Benmohamed, ist im Gespräch zu spüren, sehnt sich zurück in eine Zeit, in der seiner Erinnerung nach die Verhafteten mehr geachtet wurden – und auch die Beamten vom Volk „geliebt“. Eine Zeit, zu der auch sein Vater als Polizist arbeitete. Damals wären die Beamten „mit einer Büchse Sardinen“ zum Mittagessen zufrieden gewesen und hätten sich auch ohne Smartphone rasend schnell orientiert. „Wir waren Helden“, sagt er.

Gewalt bei Demos

Tatsächlich ist die französische Polizei gerade weit davon entfernt, vom Volk geliebt zu werden. Zu viele Bilder von polizeilicher Gewalt bei Demonstrationen wurden veröffentlicht, einige Zeitungen zählen täglich, wie viele Menschen bei Polizeieinsätzen verletzt werden, etwa durch hochgefährliche Gummigeschosse, die Frankreichs Beamte als einzige in Europa nutzen. Die Menschenrechtschefin der Vereinten Nationen, Michelle Bachelet, verglich Frankreichs Polizei gar mit der von Unrechtsstaaten wie dem Sudan: „Ich bin besorgt über die Repression von Demonstrierenden in Venezuela, Frankreich und im Sudan“, sagte sie Anfang März. Zuletzt kamen mehr als 20.000 Menschen auf der Straße zusammen, um gegen rassistische Polizeigewalt zu demonstrieren.
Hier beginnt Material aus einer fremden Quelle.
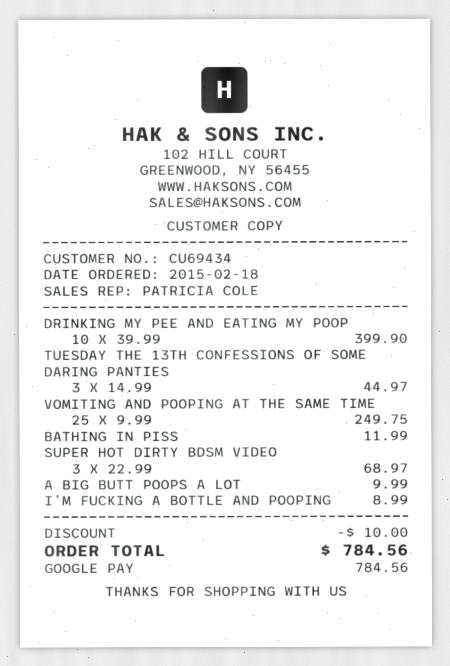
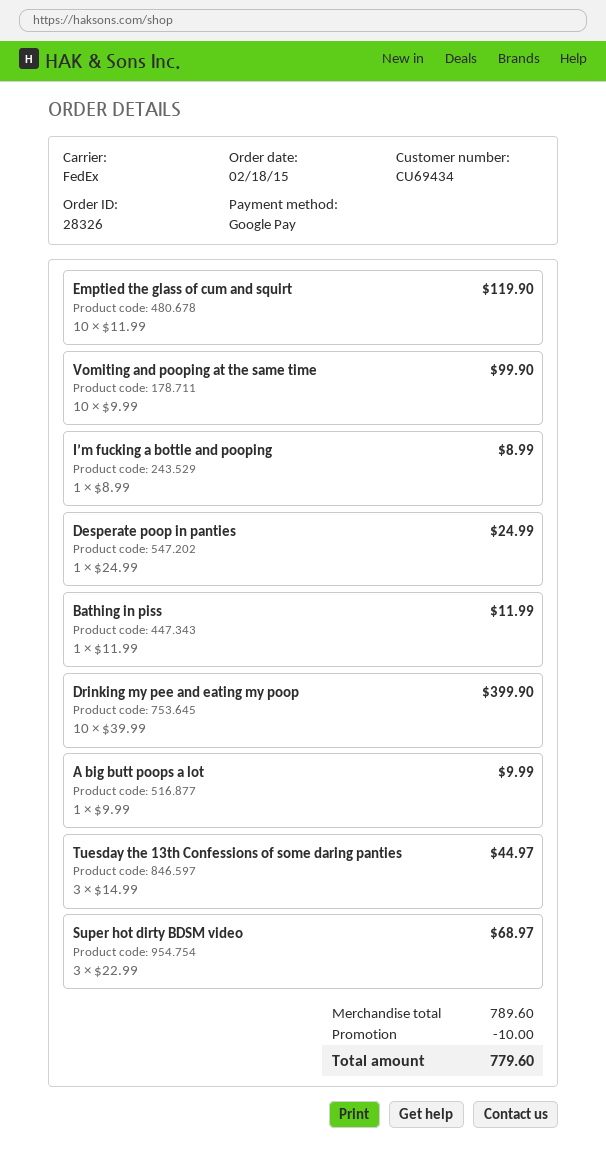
VOMITING AND POOPING AT THE SAME TIME: 25 x 9.99 = 249.75 -> 10 x 9.99 = 99.90
Emptied the glass of cum and squirt: none -> 10 x 11.99 = 119.90
Desperate poop in panties: none -> 1 x 24.99 = 24.99
total: 784.56 -> 779.60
„Wir haben heute eindeutig mehr Rassisten bei uns als früher“, sagt Benmohamed. Er selbst habe auf den Oberkörpern von neuen Kollegen Nazisymbole wie das Hakenkreuz gesehen. Das hätten auch die Vorgesetzten entdecken müssen: Schließlich müssten sich die Bewerber einer medizinischen Untersuchung mit freiem Oberkörper stellen.

Er hofft nun, dass „intelligente Leute“ die Polizei neu organisieren, beispielsweise Rassisten ausschließen. Denn die Mehrheit seiner Kollegen sei okay, es seien gute Leute, gute Leute, wiederholt er stetig. Benmohamed will nicht nur für die Häftlinge aussagen, sondern auch für sie, für sein Team. „Beleidigte und erniedrigte Häftlinge, womöglich noch betrunken, werden natürlich aggressiv. Der Nächste, der die Zelle aufschließt, riskiert sein Leben.“ Er selbst schließt seit dem Wochenende wieder Zellen auf.